En cartas que autorizaban a Lehman que Sylvia Aubouchon transmitía a Consuelo Márquez vía fax, Sylvia no revelaba que eran transferidas a sus propiedades. En enero de 2001 se cerró la cuenta “Gutiérrez Lehman Account” y Consuelo y Sylvia transfirieron 70 mil 476 dólares en efectivo y 534 mil 828 dólares en garantías para la cuenta de Aubouchon, en la cuenta de los clientes del Bank One Investment Management and Trust. Ninguno de los clientes recibió los beneficios de la cuenta Gutiérrez.


Actos encubiertos de las brokers

De acuerdo con el documento de la DEA, Consuelo Márquez, Sylvia Aubouchon y sus cómplices cometieron actos encubiertos en el distrito sur de Nueva York y sus alrededores, mediante transacciones bancarias con recursos de procedencia ilícita.

Transferencias realizadas por Consuelo Márquez y Sylvia Aubouchon, la mayoría desde Nueva York. Parte de los recursos pertenecían a Mario Villanueva Madrid, de acuerdo con la DEA, como se señala en la Tabla 1.

Consuelo Márquez diseñó un esquema para defraudar y abusar de sus clientes en beneficio propio. En total abrió 15 cuentas, como se señala en la Tabla 2.
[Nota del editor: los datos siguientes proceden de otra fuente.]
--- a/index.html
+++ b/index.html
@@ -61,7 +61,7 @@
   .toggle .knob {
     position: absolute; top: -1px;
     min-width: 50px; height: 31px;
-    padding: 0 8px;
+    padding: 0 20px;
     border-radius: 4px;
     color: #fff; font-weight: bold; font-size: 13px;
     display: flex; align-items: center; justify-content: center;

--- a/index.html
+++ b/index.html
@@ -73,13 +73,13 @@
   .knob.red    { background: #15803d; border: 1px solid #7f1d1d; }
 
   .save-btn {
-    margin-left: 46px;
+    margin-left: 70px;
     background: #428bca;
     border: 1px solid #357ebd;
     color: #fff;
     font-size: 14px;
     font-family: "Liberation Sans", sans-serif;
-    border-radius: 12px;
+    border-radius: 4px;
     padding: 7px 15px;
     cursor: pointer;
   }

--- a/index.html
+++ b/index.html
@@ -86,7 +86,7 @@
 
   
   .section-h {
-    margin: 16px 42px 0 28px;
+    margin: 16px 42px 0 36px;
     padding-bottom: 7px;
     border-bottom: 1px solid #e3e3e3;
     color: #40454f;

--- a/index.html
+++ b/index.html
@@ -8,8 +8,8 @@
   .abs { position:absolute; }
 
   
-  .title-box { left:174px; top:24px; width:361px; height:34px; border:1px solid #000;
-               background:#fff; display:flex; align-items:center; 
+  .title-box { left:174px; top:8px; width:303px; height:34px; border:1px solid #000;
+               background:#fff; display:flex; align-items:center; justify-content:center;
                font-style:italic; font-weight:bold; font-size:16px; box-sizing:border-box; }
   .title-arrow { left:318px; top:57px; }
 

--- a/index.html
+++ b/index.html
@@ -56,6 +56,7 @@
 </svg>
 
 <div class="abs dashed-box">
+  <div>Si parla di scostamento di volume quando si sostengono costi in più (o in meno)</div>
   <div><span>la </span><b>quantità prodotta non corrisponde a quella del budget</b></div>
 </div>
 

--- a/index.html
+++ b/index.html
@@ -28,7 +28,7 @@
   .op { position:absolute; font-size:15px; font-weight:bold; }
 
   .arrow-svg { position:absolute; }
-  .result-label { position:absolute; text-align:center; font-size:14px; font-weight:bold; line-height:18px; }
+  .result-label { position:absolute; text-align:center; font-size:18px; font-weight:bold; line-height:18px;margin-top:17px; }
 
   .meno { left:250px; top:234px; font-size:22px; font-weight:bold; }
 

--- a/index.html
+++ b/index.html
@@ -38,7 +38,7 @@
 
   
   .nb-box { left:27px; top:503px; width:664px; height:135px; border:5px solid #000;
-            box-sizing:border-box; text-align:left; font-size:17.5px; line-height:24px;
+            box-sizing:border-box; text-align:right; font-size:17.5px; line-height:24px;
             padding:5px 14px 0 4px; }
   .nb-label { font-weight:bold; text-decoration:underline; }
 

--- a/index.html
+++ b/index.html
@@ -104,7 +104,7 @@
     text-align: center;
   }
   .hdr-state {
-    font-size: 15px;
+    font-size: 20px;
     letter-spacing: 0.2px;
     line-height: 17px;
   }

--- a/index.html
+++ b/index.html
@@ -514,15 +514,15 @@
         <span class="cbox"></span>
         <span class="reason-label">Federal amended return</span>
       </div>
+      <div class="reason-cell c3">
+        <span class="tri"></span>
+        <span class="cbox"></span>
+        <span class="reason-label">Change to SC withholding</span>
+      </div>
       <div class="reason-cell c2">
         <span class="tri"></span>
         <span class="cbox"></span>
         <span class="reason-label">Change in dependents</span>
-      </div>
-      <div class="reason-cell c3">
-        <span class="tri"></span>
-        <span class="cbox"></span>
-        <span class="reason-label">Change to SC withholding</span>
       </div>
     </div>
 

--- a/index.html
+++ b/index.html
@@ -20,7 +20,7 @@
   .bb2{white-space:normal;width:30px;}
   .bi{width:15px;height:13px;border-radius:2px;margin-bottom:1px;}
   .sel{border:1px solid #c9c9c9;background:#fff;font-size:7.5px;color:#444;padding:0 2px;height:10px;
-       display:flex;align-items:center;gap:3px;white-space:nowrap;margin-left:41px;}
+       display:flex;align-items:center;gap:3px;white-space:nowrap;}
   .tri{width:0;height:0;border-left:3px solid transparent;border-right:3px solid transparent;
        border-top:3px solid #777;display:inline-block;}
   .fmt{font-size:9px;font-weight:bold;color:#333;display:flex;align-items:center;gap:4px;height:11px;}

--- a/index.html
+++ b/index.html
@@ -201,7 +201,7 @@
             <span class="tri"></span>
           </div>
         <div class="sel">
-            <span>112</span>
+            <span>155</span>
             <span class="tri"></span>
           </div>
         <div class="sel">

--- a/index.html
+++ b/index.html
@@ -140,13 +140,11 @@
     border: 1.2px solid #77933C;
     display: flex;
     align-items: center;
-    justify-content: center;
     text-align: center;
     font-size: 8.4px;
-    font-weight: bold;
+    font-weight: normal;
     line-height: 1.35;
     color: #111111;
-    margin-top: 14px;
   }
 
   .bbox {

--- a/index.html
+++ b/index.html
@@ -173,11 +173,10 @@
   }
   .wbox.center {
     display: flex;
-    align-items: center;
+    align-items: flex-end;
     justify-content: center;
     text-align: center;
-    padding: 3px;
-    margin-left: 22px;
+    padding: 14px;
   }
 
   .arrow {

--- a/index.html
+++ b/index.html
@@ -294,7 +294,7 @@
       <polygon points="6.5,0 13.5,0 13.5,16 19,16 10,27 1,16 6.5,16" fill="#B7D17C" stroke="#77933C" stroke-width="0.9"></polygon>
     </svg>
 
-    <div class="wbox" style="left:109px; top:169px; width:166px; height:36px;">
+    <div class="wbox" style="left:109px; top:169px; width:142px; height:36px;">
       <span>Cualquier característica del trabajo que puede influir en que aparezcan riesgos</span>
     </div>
En relación con la conspiración, se cometieron actos en el distrito sur de Nueva York y sus alrededores. En 1994, en Chetumal un cómplice no identificado entregó aproximadamente 500 mil dólares en narcóticos a Mario Villanueva. Cerca del 23 de septiembre de ese año, Mario Villanueva y su hijo abrieron una cuenta numerada en el Creditt Suisse.

Mario Luis y Consuelo deben responder por involucrarse en lavado de dinero y fraude electrónico, así como de toda propiedad rastreable, incluyendo una suma de dinero no menor a 30 millones de dólares en la que se agrega la propiedad involucrada.

Los delitos por los que el gran jurado de Estados Unidos acusa a Mario, Luis y Consuelo se cometieron a través de los datos contenidos en las cuentas bancarias: 83102650 a nombre de Carlos, Felipe y Brígida Patiño en el Lehman Brothers Inc, de Nueva York; la 100333/10033107, a nombre de Lehman Brothers Private Clients Services en Banamex, que se abrió en Islas Nassau, Bahamas; la ABH-952702, a nombre de Palace United LTD, en el International Asset Management Group LTD, en San Antonio, Texas; la HBA-952117, a nombre de Pentium Pacific Inc, en el Intercontinental Asset Management Group LTD, en San Antonio, Texas; la T-115850211, a nombre de Consuelo Márquez-Campbell en la Fideliti Investiment de Nueva York, y en la cuenta 114-474524 a nombre de Consuelo Márquez en el Chase Manhattan Bank de Nueva York.